(Exercise goal):
Every line below that mentions the word "topic" should be copied out.
=== Section Start ===
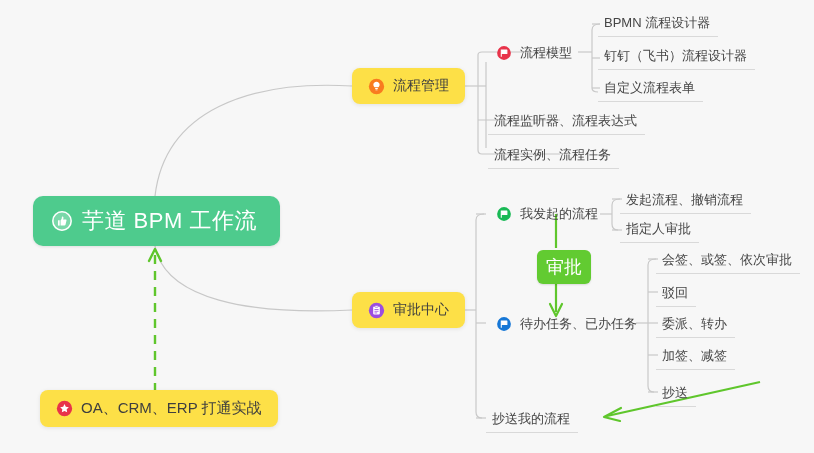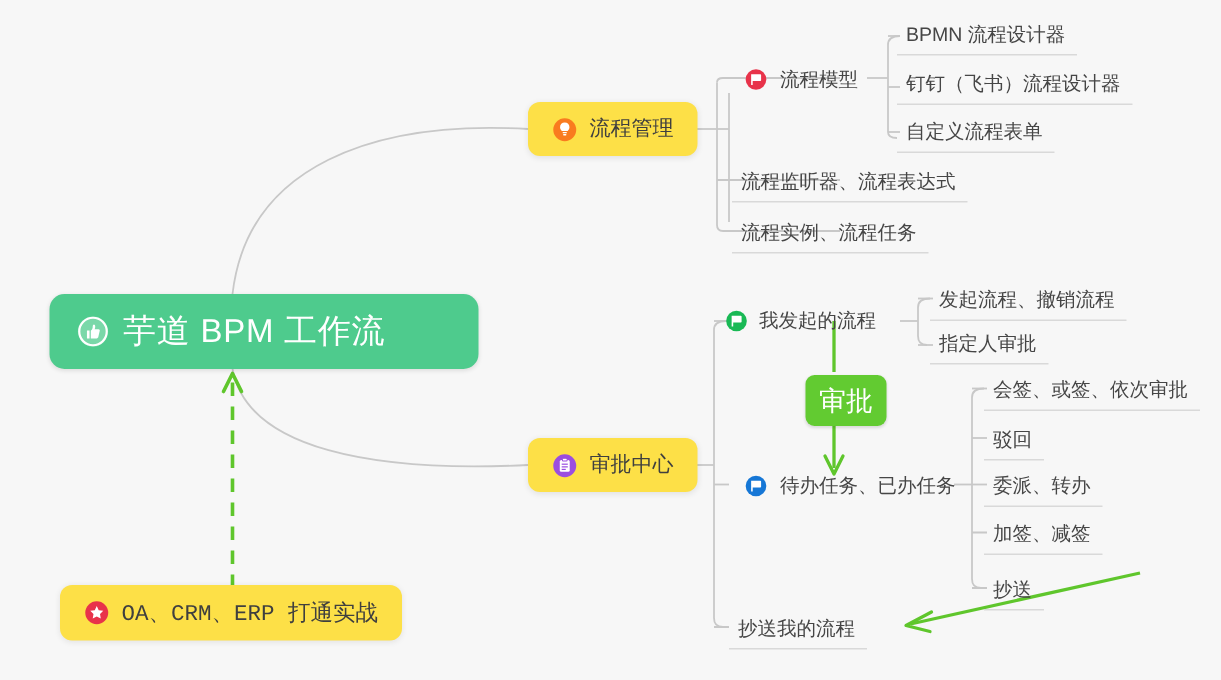--- a/index.html
+++ b/index.html
@@ -9,21 +9,21 @@
     font-family: "Liberation Sans", "DejaVu Sans", sans-serif;
     overflow: hidden;
   }
   #canvas { position: relative; width: 814px; height: 453px; }
 
   svg.links { position: absolute; left: 0; top: 0; width: 814px; height: 453px; pointer-events: none; }
 
   
   .root-node {
     position: absolute; left: 33px; top: 196px;
-    width: 286px; height: 50px;
+    width: 247px; height: 50px;
     background: #4ECB8D; border-radius: 10px;
     display: flex; align-items: center; gap: 9px;
     padding: 0 18px;
     box-shadow: 0 1px 3px rgba(0,0,0,0.10);
   }
   .root-node .label {
     color: #ffffff; font-size: 22px; letter-spacing: 0.5px; white-space: nowrap;
   }
 
   
@@ -183,21 +183,21 @@
         <rect x="6.1" y="5.4" width="7.8" height="9.3" rx="1.2" fill="#ffffff"></rect>
         <rect x="8.1" y="4.1" width="3.8" height="2.1" rx="0.8" fill="#ffffff" stroke="#9B4DE0" stroke-width="0.8"></rect>
         <rect x="7.6" y="8.3" width="4.8" height="0.95" fill="#9B4DE0"></rect>
         <rect x="7.6" y="10.4" width="4.8" height="0.95" fill="#9B4DE0"></rect>
         <rect x="7.6" y="12.4" width="3.2" height="0.95" fill="#9B4DE0"></rect>
       </svg>
     </span>
     <span class="label">审批中心</span>
   </div>
 
-  <div class="topic noline" style="left:476px; top:202px;text-align:center;">
+  <div class="topic noline" style="left:490px; top:202px;">
     <span class="ic">
       <svg viewBox="0 0 20 20" width="16" height="16">
         <circle cx="10" cy="10" r="8.6" fill="#19B955"></circle>
         <path d="M6.6 5.6 L6.6 14.6 M6.6 6.2 L13.6 6.2 L13.6 10.6 L6.6 10.6 Z" fill="#ffffff" stroke="#ffffff" stroke-width="1.3" stroke-linejoin="round"></path>
       </svg>
     </span>
     <span class="label">我发起的流程</span>
   </div>
   <div class="topic" style="left:620px; top:188px;align-items:center;">
     <span class="label">发起流程、撤销流程</span>
@@ -240,16 +240,16 @@
     <span>审批</span>
   </div>
 
   <div class="branch-card" style="left:40px; top:390px;">
     <span class="ic">
       <svg viewBox="0 0 20 20" width="17" height="17">
         <circle cx="10" cy="10" r="9" fill="#E8334A"></circle>
         <path d="M10 4.8 L11.55 8.0 L15.1 8.5 L12.55 11.0 L13.15 14.5 L10 12.85 L6.85 14.5 L7.45 11.0 L4.9 8.5 L8.45 8.0 Z" fill="#ffffff"></path>
       </svg>
     </span>
-    <span class="label" style="font-size:15px;font-family:Liberation Mono, monospace;">OA、CRM、ERP 打通实战</span>
+    <span class="label" style="font-size:15px;">OA、CRM、ERP 打通实战</span>
   </div>
 
 </div>
 
 </body></html>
=== Section End ===
(Result of this exercise):
-  <div class="topic noline" style="left:476px; top:202px;text-align:center;">
+  <div class="topic noline" style="left:490px; top:202px;">
   <div class="topic" style="left:620px; top:188px;align-items:center;">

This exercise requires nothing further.